=== Begin Enclosure ===
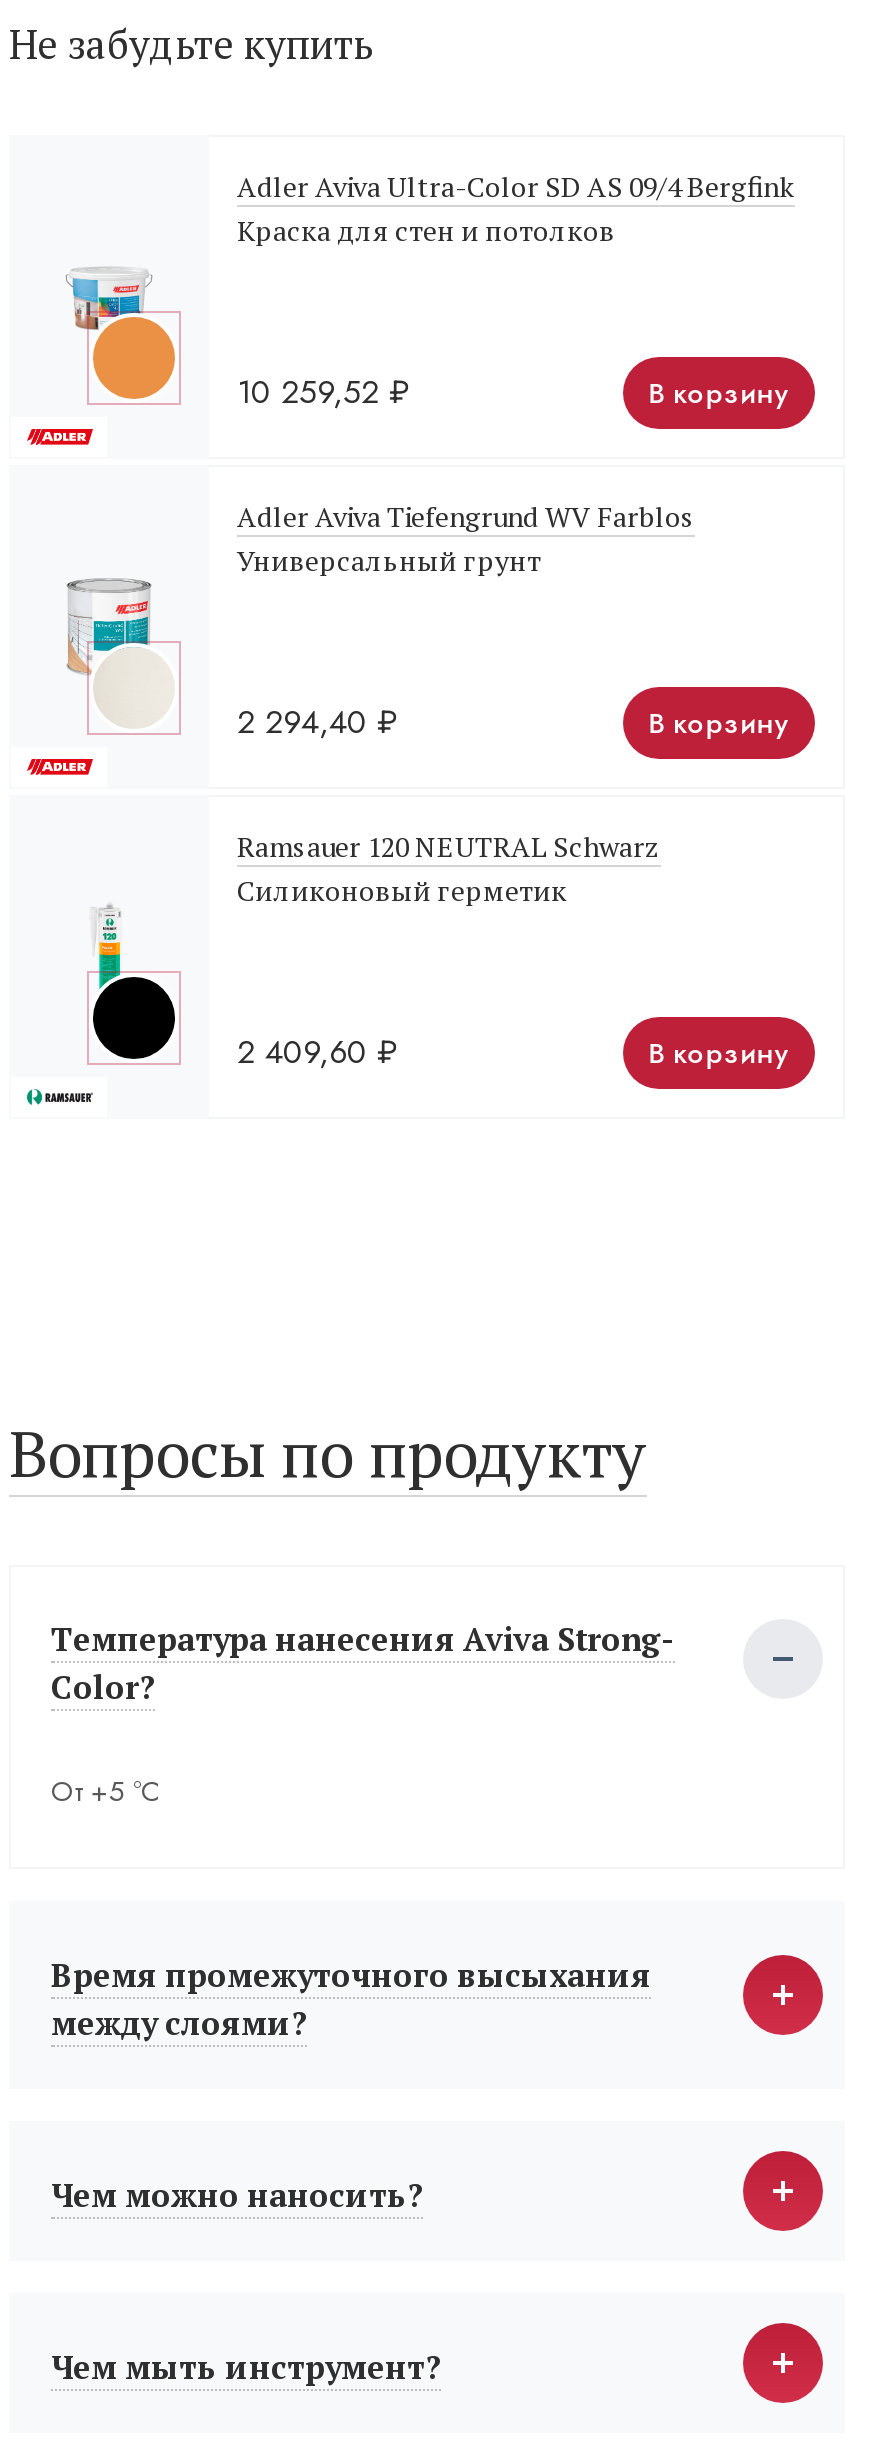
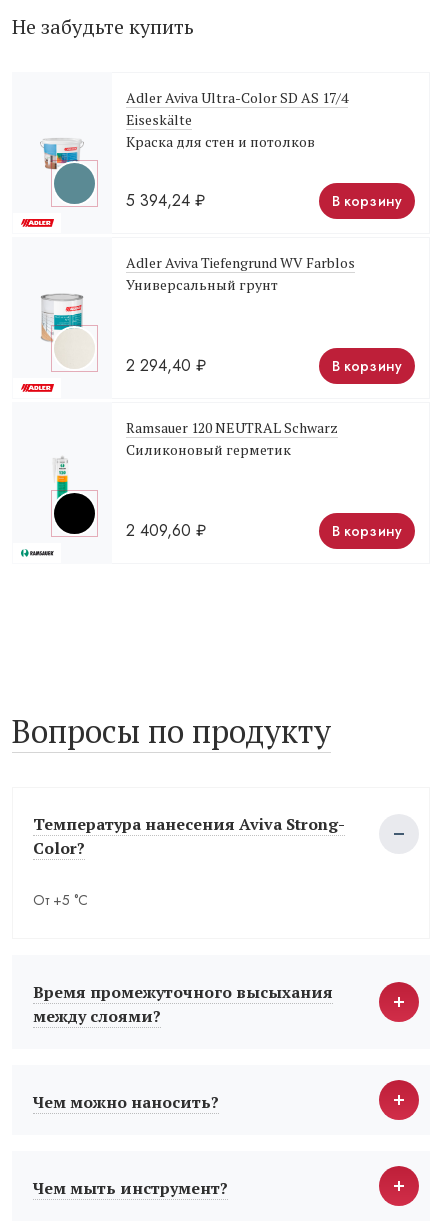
- Adler Aviva Ultra-Color SD AS 09/4 Bergfink
+ Adler Aviva Ultra-Color SD AS 17/4
+ Eiseskälte

moved down: Краска для стен и потолков

- [image]
- 10 259,52 ₽
+ [image]
+ 5 394,24 ₽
=== End Enclosure ===
| Work instruction |
Reproduce the records exactly, images excluded.

| Solution below |
- Adler Aviva Ultra-Color SD AS 09/4 Bergfink
+ Adler Aviva Ultra-Color SD AS 17/4
+ Eiseskälte

moved down: Краска для стен и потолков

- [image]
- 10 259,52 ₽
+ [image]
+ 5 394,24 ₽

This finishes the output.